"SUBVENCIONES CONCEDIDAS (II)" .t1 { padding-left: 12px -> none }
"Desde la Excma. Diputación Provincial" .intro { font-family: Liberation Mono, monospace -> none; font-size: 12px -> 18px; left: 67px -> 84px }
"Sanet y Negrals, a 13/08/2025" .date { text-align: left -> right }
...
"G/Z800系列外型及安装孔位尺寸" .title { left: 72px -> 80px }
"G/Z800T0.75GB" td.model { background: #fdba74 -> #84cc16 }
==
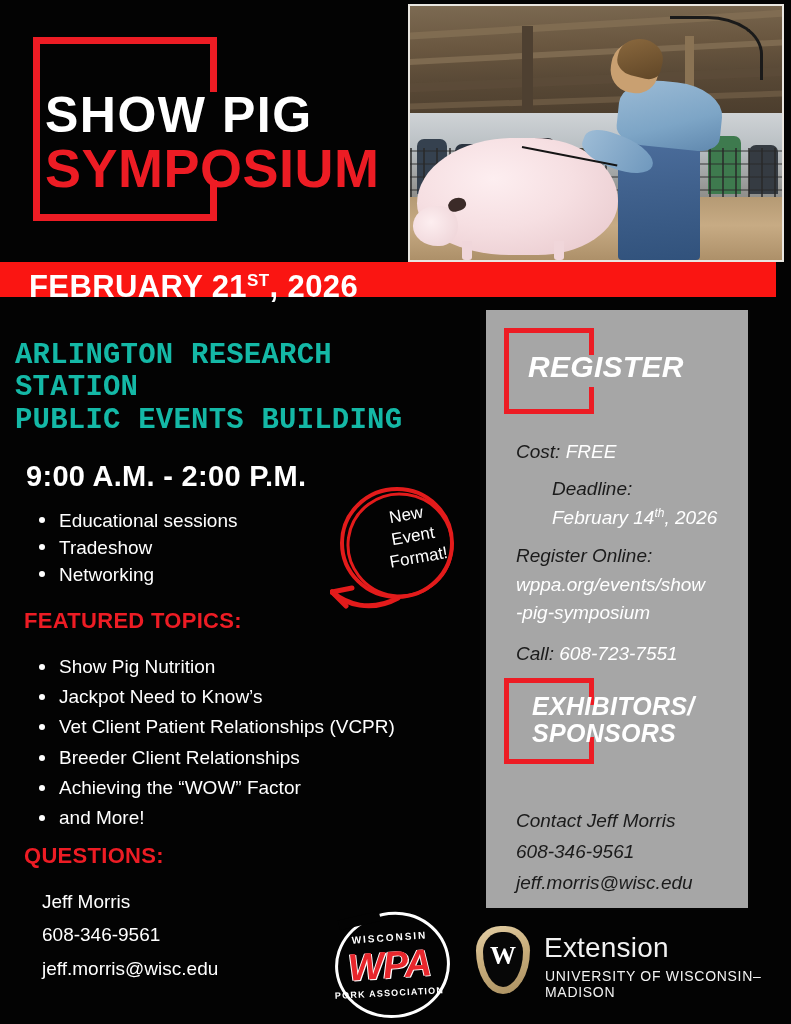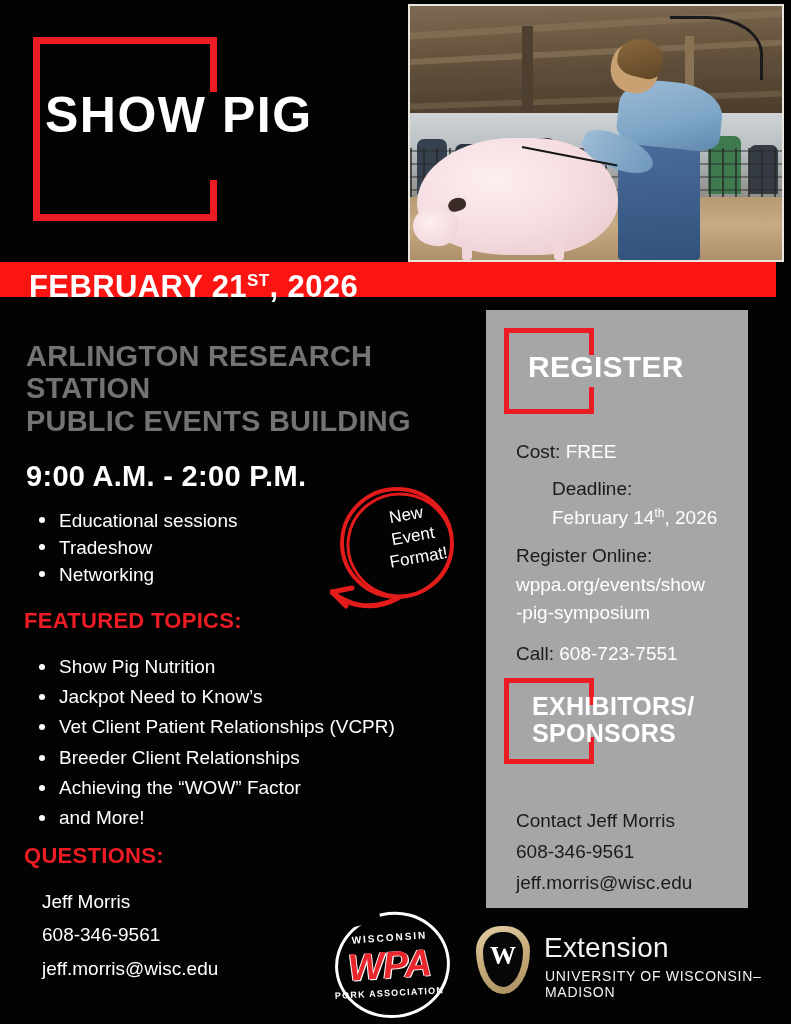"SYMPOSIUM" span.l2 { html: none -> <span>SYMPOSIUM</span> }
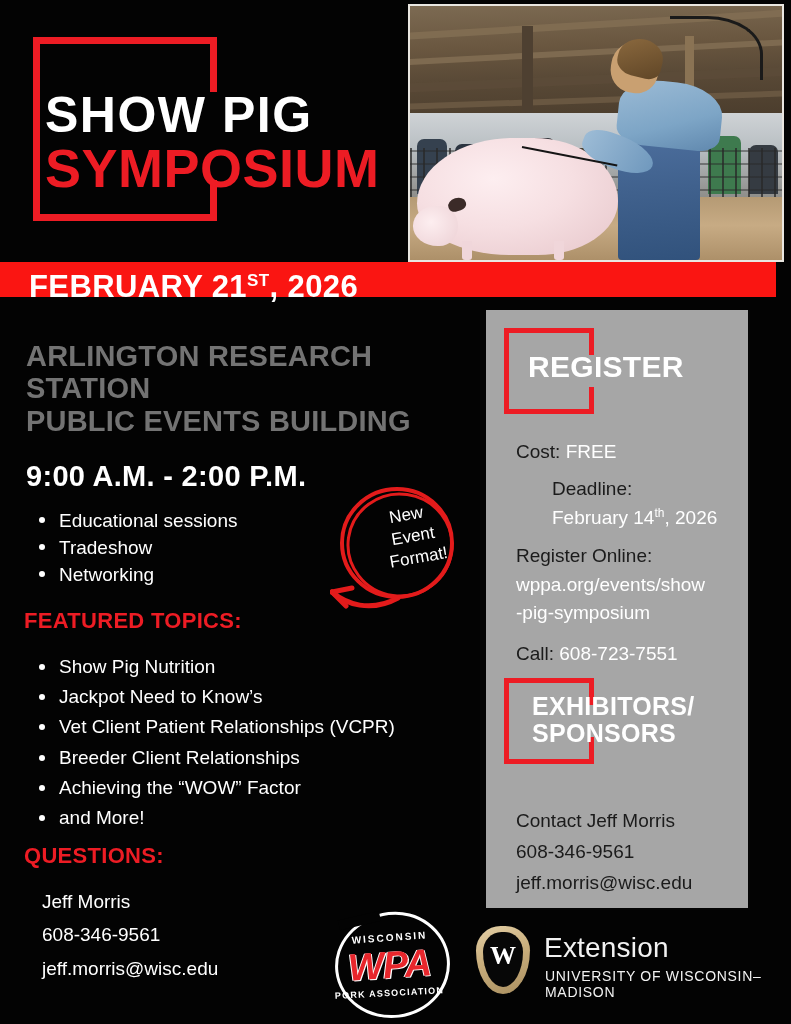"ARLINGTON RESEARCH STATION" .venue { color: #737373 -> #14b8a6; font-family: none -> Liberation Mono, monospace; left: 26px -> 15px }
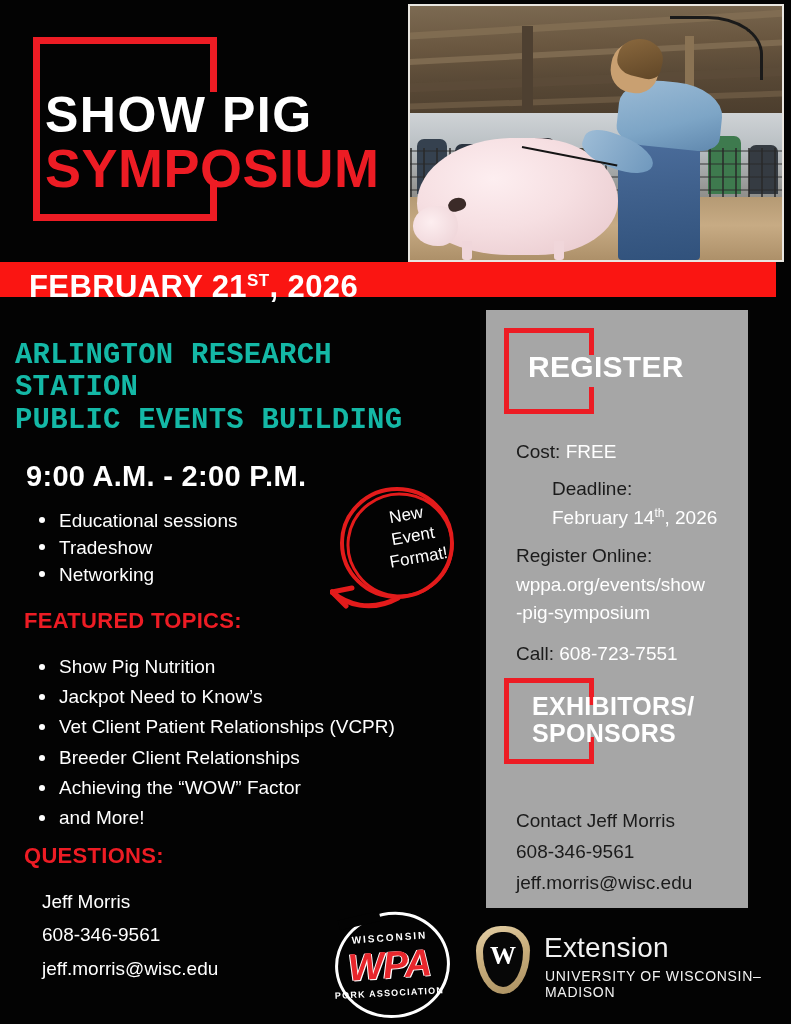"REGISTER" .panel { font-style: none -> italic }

_Action item_:
Only one part of the material above is wanted: the lines from the one with "color: #737373 ->" up to and including the one with "font-style: none ->". Please copy them exactly, pictures left out.

_Response to this exercise_:
"ARLINGTON RESEARCH STATION" .venue { color: #737373 -> #14b8a6; font-family: none -> Liberation Mono, monospace; left: 26px -> 15px }
"REGISTER" .panel { font-style: none -> italic }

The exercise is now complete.